Dornase alfa levels in the BALF samples obtained from mouse lungs under two different exposure conditions were not detectable using commercial hDNase I ELISA kits due to a mismatch between the recombinant protein and the coated antibody or detection antibody. In addition, therapeutic proteins generally have high molecular weights and cannot easily penetrate the capillaries in the lungs. Thus, they can be detected in BALF [36]. When examining a nebulizer’s drug delivery efficiency under in vitro or in vivo conditions, nebulizers are generally operated for the duration of nebulization. However, these conditions make it difficult to compare drug delivery efficiencies, because the output rate and nebulization time depend on the nebulizer type. In this study, to compare the delivery efficiency of dornase alfa, mice were exposed to dornase alfa under Exposure 1 (duration of nebulization) and Exposure 2 (constant output of 1.7 mL) conditions. Under both exposure conditions, the JN-PARIr nebulizer produced the highest level of dornase alfa in BALF (Figure 4a,b). On the other hand, the SMN-U150 nebulizer, which generated the largest aerosol droplets and had a lower residual volume and the highest output rate, indicated the lowest level of dornase alfa under both exposure conditions. The in vivo study of Exposure 2 (constant output of 1.7 mL), shown in Figure 4b, indicated that the efficiency of delivering dornase alfa to the lungs was overwhelmingly determined by the aerosol droplet size, which concurs with the findings of previous studies that used a higher lung deposition of aerosols with smaller particle sizes [11].
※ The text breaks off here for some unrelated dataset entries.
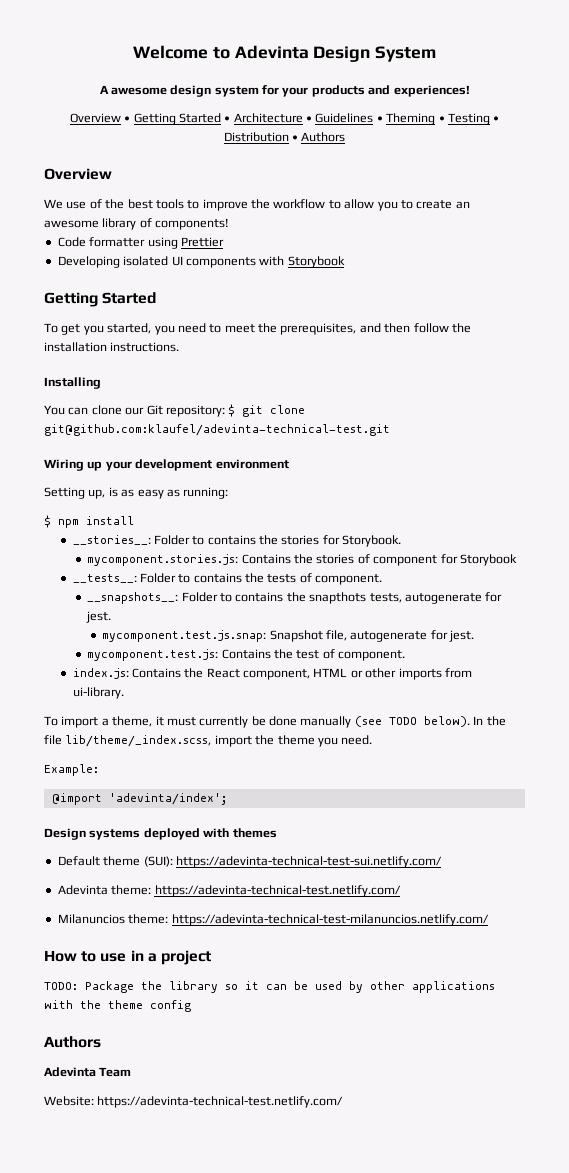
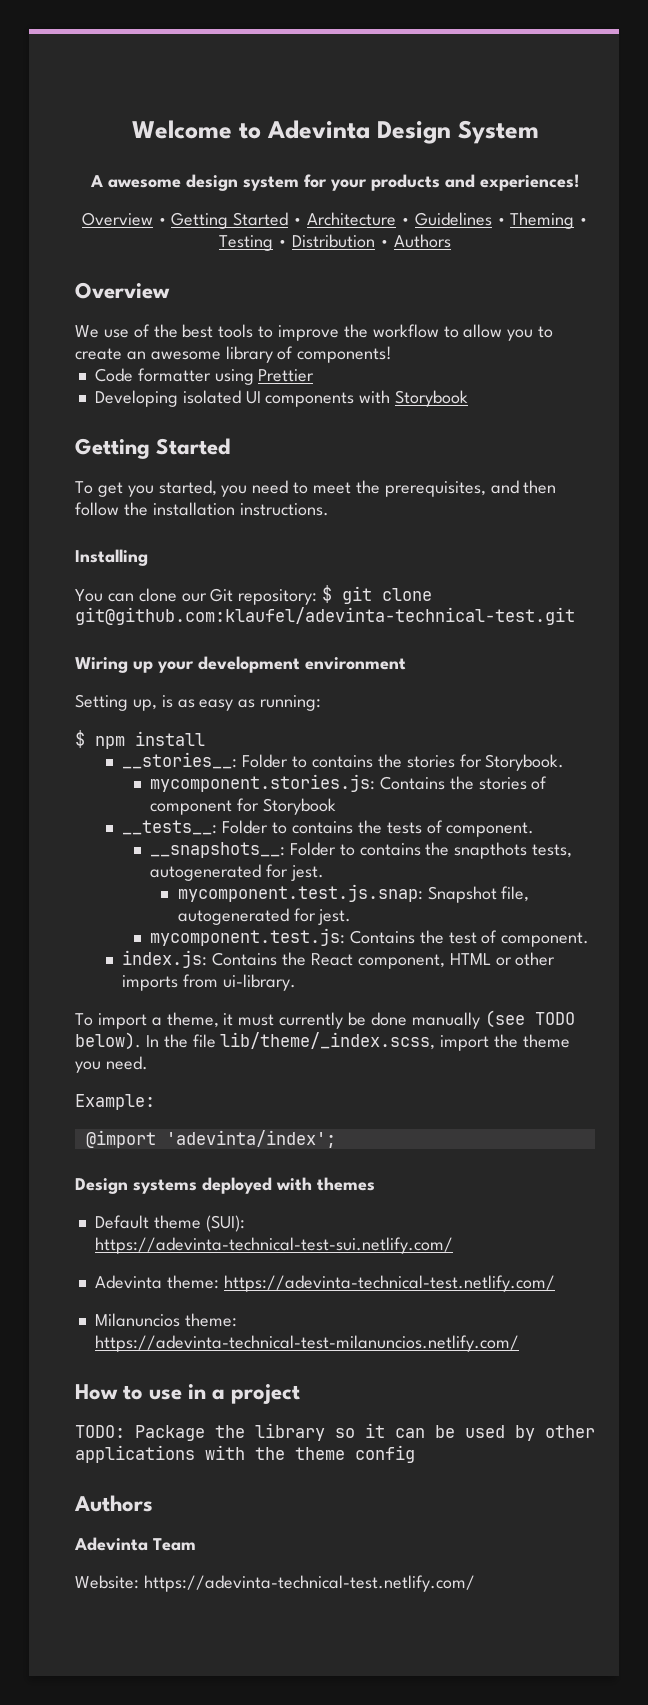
[404,593,482,604] autogenerate -> [150,864,262,881] autogenerated
[350,631,428,642] autogenerate -> [177,908,289,925] autogenerated

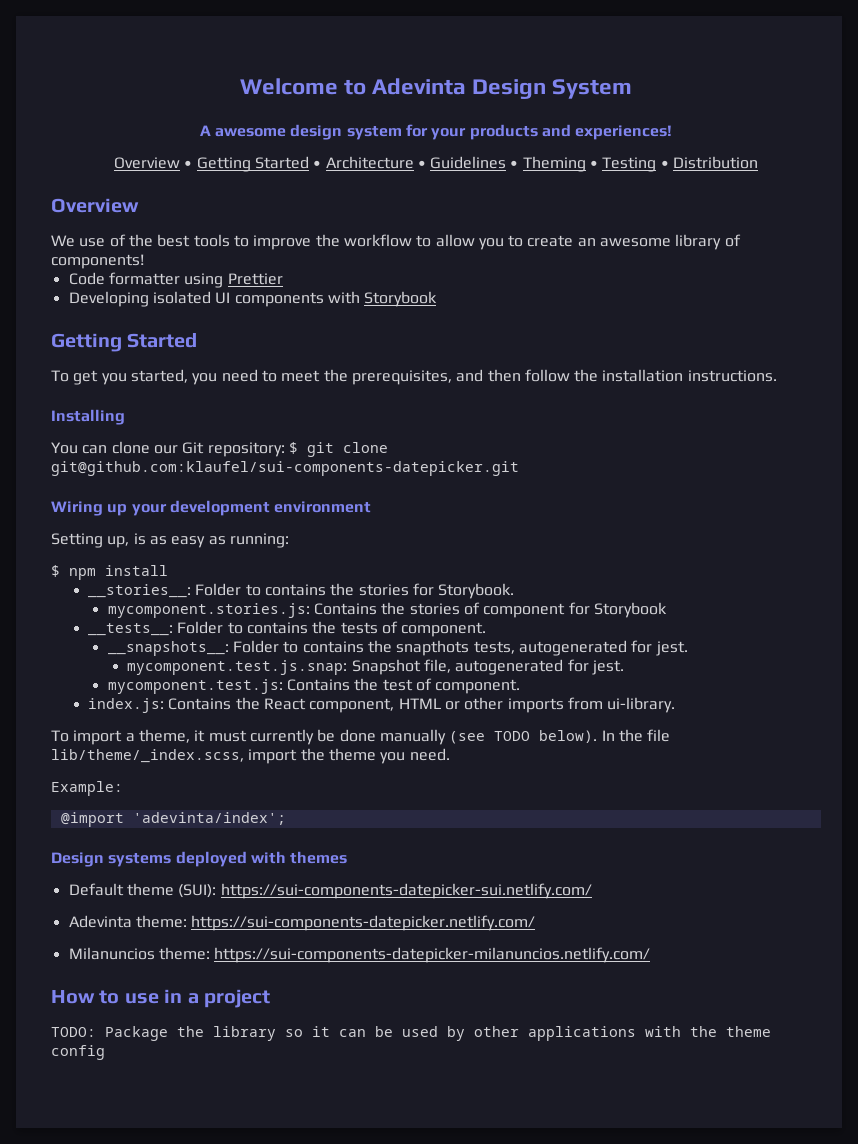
[379,234,451,248] • Authors -> (759, 162) none
[75,607,575,625] git@github.com:klaufel/adevinta-technical-test.git -> [51,461,519,476] git@github.com:klaufel/sui-components-datepicker.git
[94,1237,453,1254] https://adevinta-technical-test-sui.netlify.com/ -> [220,883,592,899] https://sui-components-datepicker-sui.netlify.com/
[223,1275,555,1292] https://adevinta-technical-test.netlify.com/ -> [191,915,536,931] https://sui-components-datepicker.netlify.com/
[94,1335,519,1352] https://adevinta-technical-test-milanuncios.netlify.com/ -> [214,947,651,963] https://sui-components-datepicker-milanuncios.netlify.com/
[74,1495,153,1512] [74,1537,196,1551] [75,1575,475,1592] // Authors // Adevinta Team // Website: https://adevinta-technical-test.netlify.com/ -> (105, 1052) none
Although in vivo data are more relevant than in vitro data, our mouse model also has its limitations. Anesthetization may have caused a significant departure from clinical conditions, and airway branching in the human lung is relatively symmetric, whereas that of mouse lungs is distinctly asymmetric or monopodial [50]. Despite these differences, mouse lungs are being increasingly used as surrogates of human lungs in studies on the deposition and risks posed by inhaled particles. Nevertheless, we caution that the limitations of the anesthetized mouse model should be considered when interpreting our data.

5. Conclusions

Our results showed no overall loss of enzymatic activity or protein content and no increase in aggregation or degradation following aerosolization by the four studied nebulizers. We also found the jet nebulizers had lower output rates than the mesh nebulizer, but produced smaller aerosol droplets, which resulted in higher efficiency of dornase alfa delivery to the lungs. Static and mesh nebulizers were found to increase the reservoir temperature to close to 30 °C when nebulized with 2.5 mL of dornase alfa. Therefore, when using a mesh nebulizer to deliver protein biopharmaceuticals into the lungs, manufacturers should fully consider the prescribed medication volume and melting temperature. We suggest clinical and analytical studies be undertaken to confirm the compatibilities of medications and nebulizers.